Installation sequence of portal steel structure:
1. Install the steel column
First, fix the anchor bolts, and the steel column is set on the foundation by connecting with the anchor bolts.
2. Install the tie beam between the steel columns.
3. Assemble the steel beam
Steel beams should be combined with high-strength bolts on the ground and assembled.
4. Install the purlin between the two roof trusses to form a stable frame system.
Installation sequence: start with the two rigid frames supported between columns near the gable. Install purlin, bracing, and fly bracing, etc.
Starting from the two rigid frames, install them in sequence toward the other end of the house.
Factors of Portal Steel Frame Buildings that consider in the design:
1.Regulations on the load value
The Design software generates the self-weight of the portal steel frame buildings. A load of roof, purlin, bracing, and other loads added to the steel frame was calculated according to the actual design. Corrugated single color sheet and sandwich panel could use as the roof or wall panel. The Insulation materials of the sandwich panel include polystyrene foam, polyurethane, rock wool, glass wool, etc.

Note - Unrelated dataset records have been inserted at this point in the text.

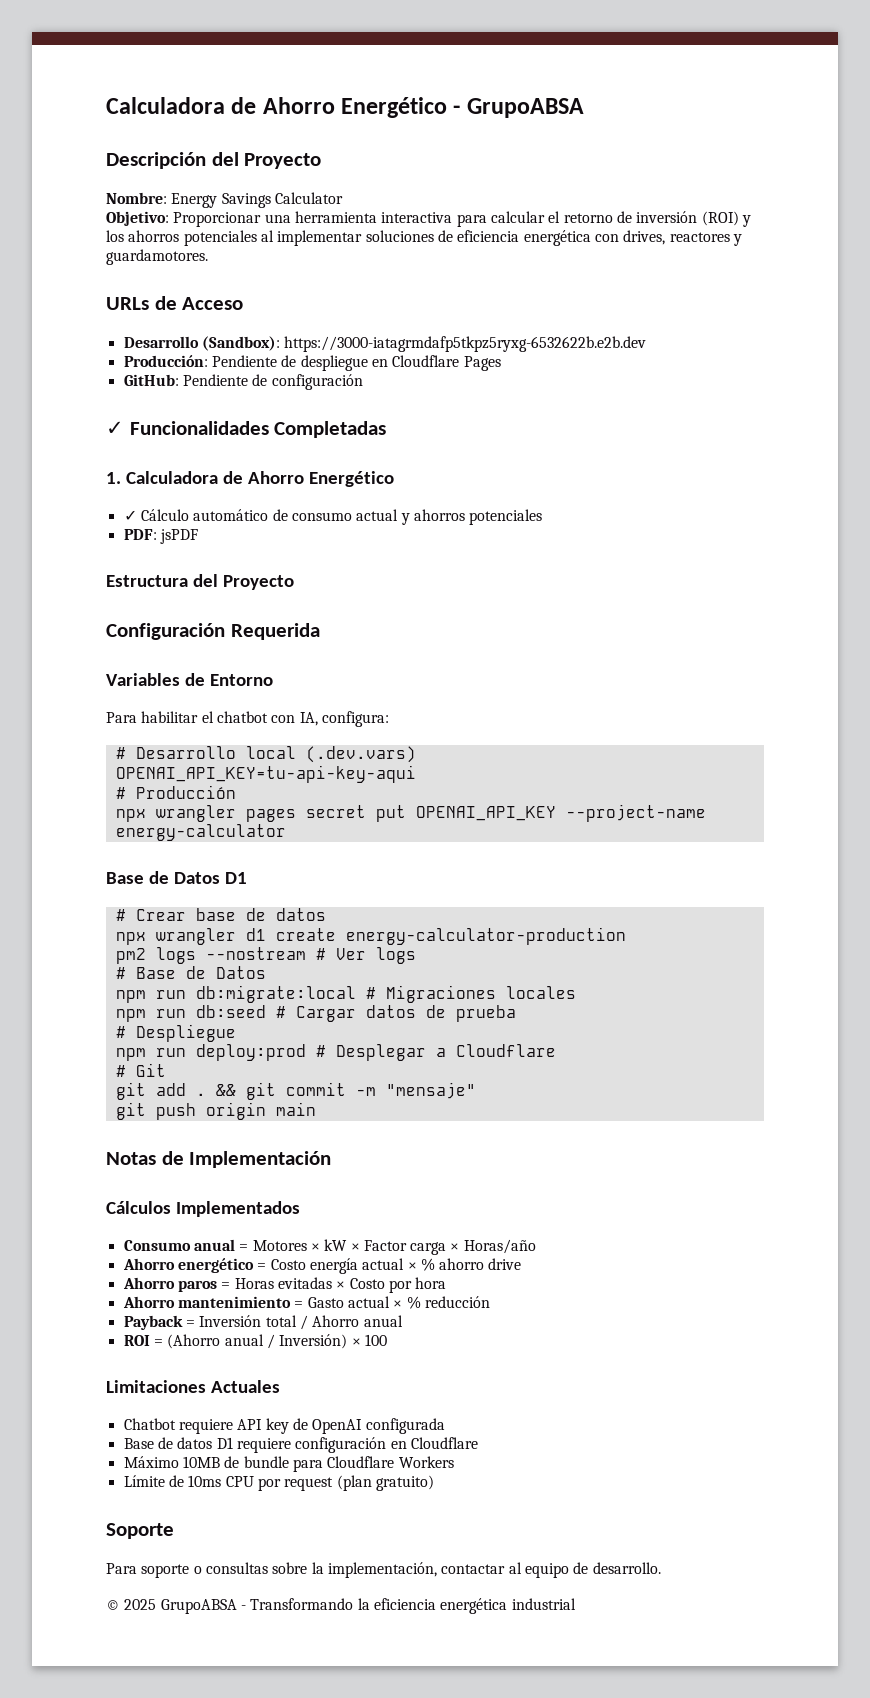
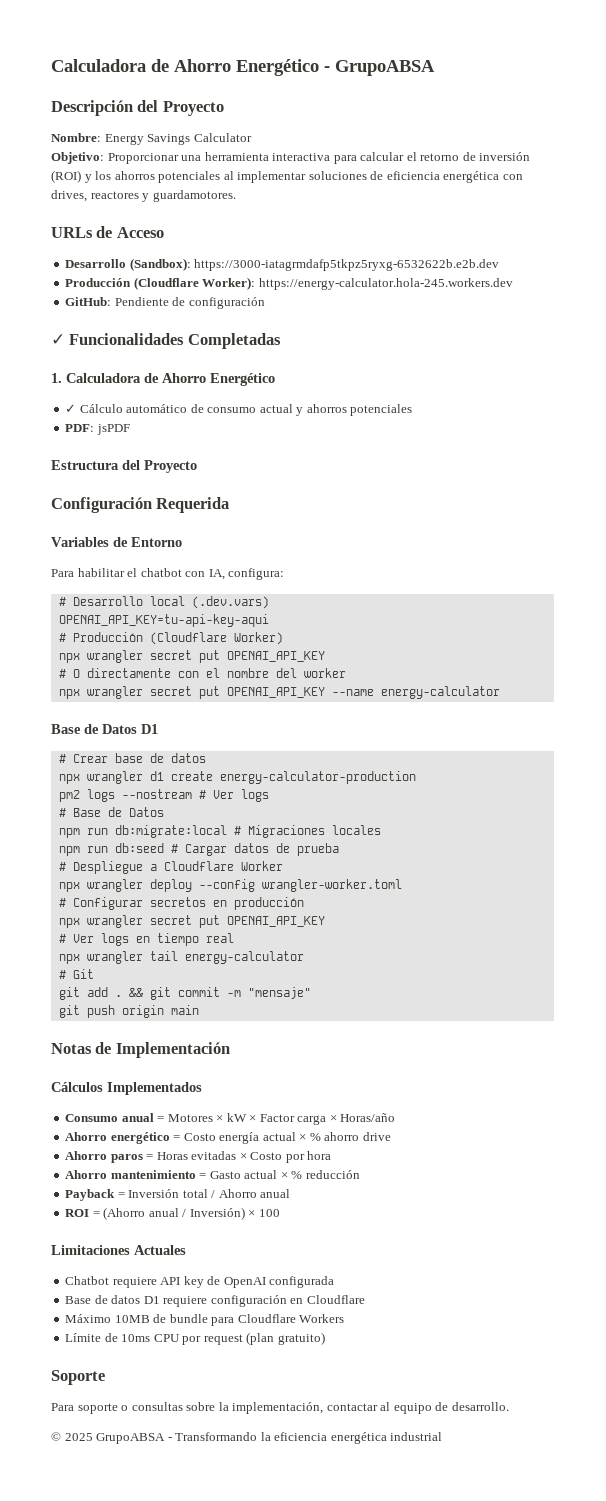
- Producción: Pendiente de despliegue en Cloudflare Pages
+ Producción (Cloudflare Worker): https://energy-calculator.hola-245.workers.dev
- # Producción
- npx wrangler pages secret put OPENAI_API_KEY --project-name energy-calculator
+ # Producción (Cloudflare Worker)
+ npx wrangler secret put OPENAI_API_KEY
+ # O directamente con el nombre del worker
+ npx wrangler secret put OPENAI_API_KEY --name energy-calculator
- # Despliegue
- npm run deploy:prod # Desplegar a Cloudflare
+ # Despliegue a Cloudflare Worker
+ npx wrangler deploy --config wrangler-worker.toml
+ # Configurar secretos en producción
+ npx wrangler secret put OPENAI_API_KEY
+ # Ver logs en tiempo real
+ npx wrangler tail energy-calculator

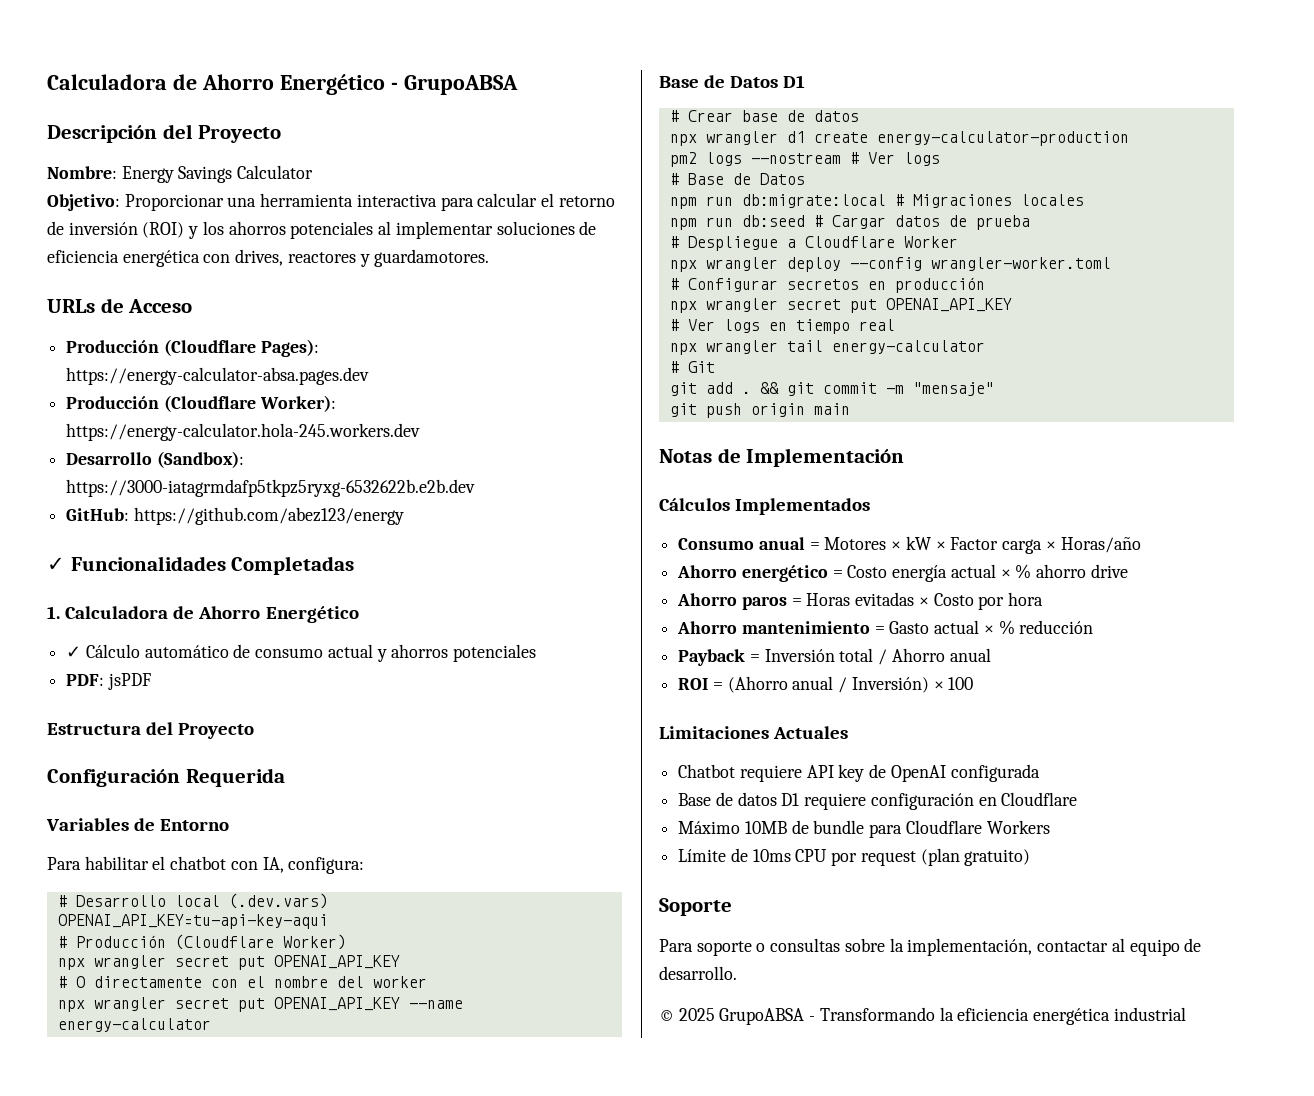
- Desarrollo (Sandbox): https://3000-iatagrmdafp5tkpz5ryxg-6532622b.e2b.dev
+ Producción (Cloudflare Pages): https://energy-calculator-absa.pages.dev
- GitHub: Pendiente de configuración
+ Desarrollo (Sandbox): https://3000-iatagrmdafp5tkpz5ryxg-6532622b.e2b.dev
+ GitHub: https://github.com/abez123/energy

The design should combine with specific materials to determine the roof and wall load.
Variable loads include roof live load, ash load, crane load, seismic action, wind load, etc. The “Technical Specification for Portal Steel Frame Light Steel Structures” (CECS102: 2002) stipulates that the roof’s live load is 0.5 kN/M2. If the load area is greater than 60M2, the reduction factor can multiply 0.6. So when calculating steel frame usually uses 0.3kn/m2.
2.Minimize the amount of steel
In the portal steel frame buildings, the steel consumption of primary steel frame and the purlin account for more than 90%. Under the same load conditions, the column spacing arrangement has a great influence on steel consumption.
Several statistical analyses show that the recommended column distance is 6-8m, and the span should not be greater than 36m. Purlins should be thin-walled C and Z type steel, while steel frames generally use H-shaped sections.